◆ **YOUR ASSIGNMENT**
Write the data below out exactly as it stands. Do not include the pictures.

◆ **Records from a collection**
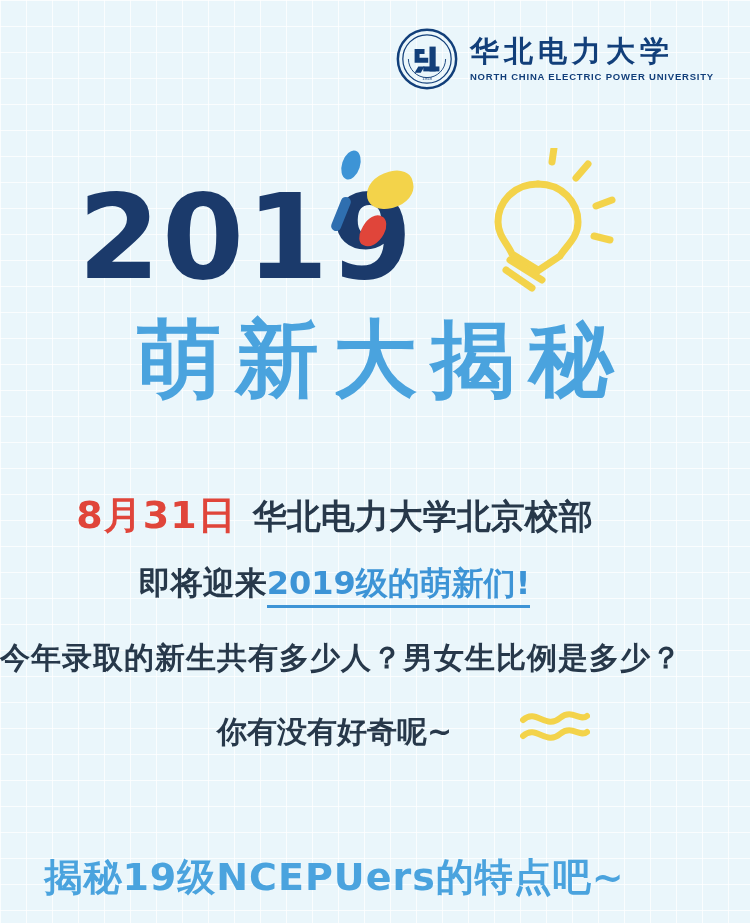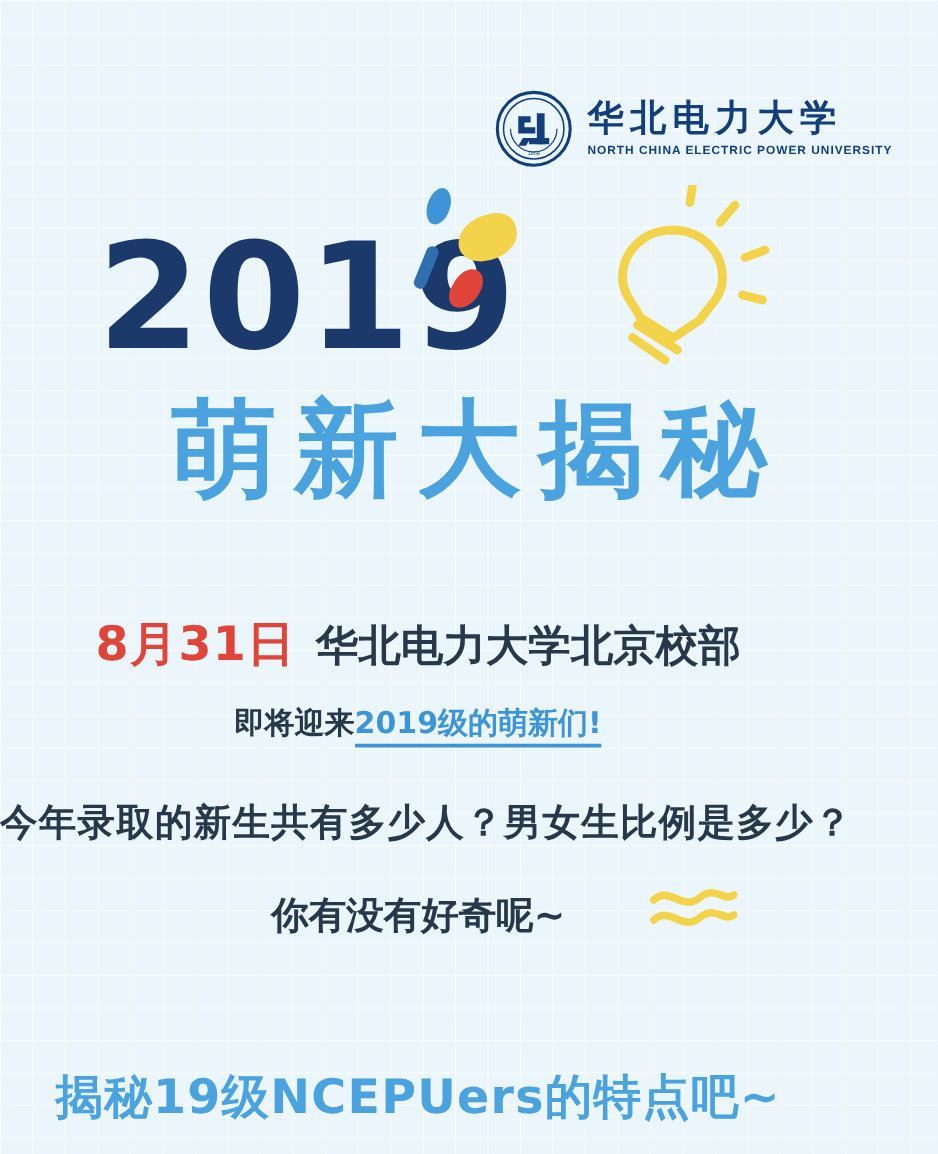--- a/index.html
+++ b/index.html
@@ -27,21 +27,20 @@
   }
 
   
   .logo-block {
     position: absolute;
     top: 28px;
     right: 36px;
     display: flex;
     align-items: center;
     gap: 12px;
-    margin-top: 44px;
   }
   .logo-mark {
     width: 62px;
     height: 62px;
     flex: 0 0 auto;
   }
   .logo-text {
     display: flex;
     flex-direction: column;
     justify-content: center;
@@ -145,21 +144,21 @@
     width: 669px;
     text-align: center;
     font-family: "DejaVu Sans", sans-serif;
     color: #2a3f55;
     white-space: nowrap;
   }
   .l1 { top: 490px; font-size: 34px; font-weight: bold; }
   .l1 .date { color: #e0453a; font-size: 38px; letter-spacing: 1px; }
   .l1 .place { color: #27384a; margin-left: 16px; }
 
-  .l2 { top: 562px; font-size: 24px; font-weight: bold; }
+  .l2 { top: 562px; font-size: 32px; font-weight: bold; }
   .l2 .plain { color: #27384a; }
   .l2 .hl {
     color: #3d94d6;
     border-bottom: 3px solid #3d94d6;
     padding-bottom: 3px;
   }
 
   .l3 { top: 638px; font-size: 30px; font-weight: bold; color: #27384a; letter-spacing: 1px;}
   .l4 { top: 712px; font-size: 30px; font-weight: bold; color: #27384a; }
   .l5 { top: 788px; font-size: 30px; font-weight: bold; color: #27384a; }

◆ **ANSWER BELOW**
--- a/index.html
+++ b/index.html
@@ -27,21 +27,20 @@
   }
 
   
   .logo-block {
     position: absolute;
     top: 28px;
     right: 36px;
     display: flex;
     align-items: center;
     gap: 12px;
-    margin-top: 44px;
   }
   .logo-mark {
     width: 62px;
     height: 62px;
     flex: 0 0 auto;
   }
   .logo-text {
     display: flex;
     flex-direction: column;
     justify-content: center;
@@ -145,21 +144,21 @@
     width: 669px;
     text-align: center;
     font-family: "DejaVu Sans", sans-serif;
     color: #2a3f55;
     white-space: nowrap;
   }
   .l1 { top: 490px; font-size: 34px; font-weight: bold; }
   .l1 .date { color: #e0453a; font-size: 38px; letter-spacing: 1px; }
   .l1 .place { color: #27384a; margin-left: 16px; }
 
-  .l2 { top: 562px; font-size: 24px; font-weight: bold; }
+  .l2 { top: 562px; font-size: 32px; font-weight: bold; }
   .l2 .plain { color: #27384a; }
   .l2 .hl {
     color: #3d94d6;
     border-bottom: 3px solid #3d94d6;
     padding-bottom: 3px;
   }
 
   .l3 { top: 638px; font-size: 30px; font-weight: bold; color: #27384a; letter-spacing: 1px;}
   .l4 { top: 712px; font-size: 30px; font-weight: bold; color: #27384a; }
   .l5 { top: 788px; font-size: 30px; font-weight: bold; color: #27384a; }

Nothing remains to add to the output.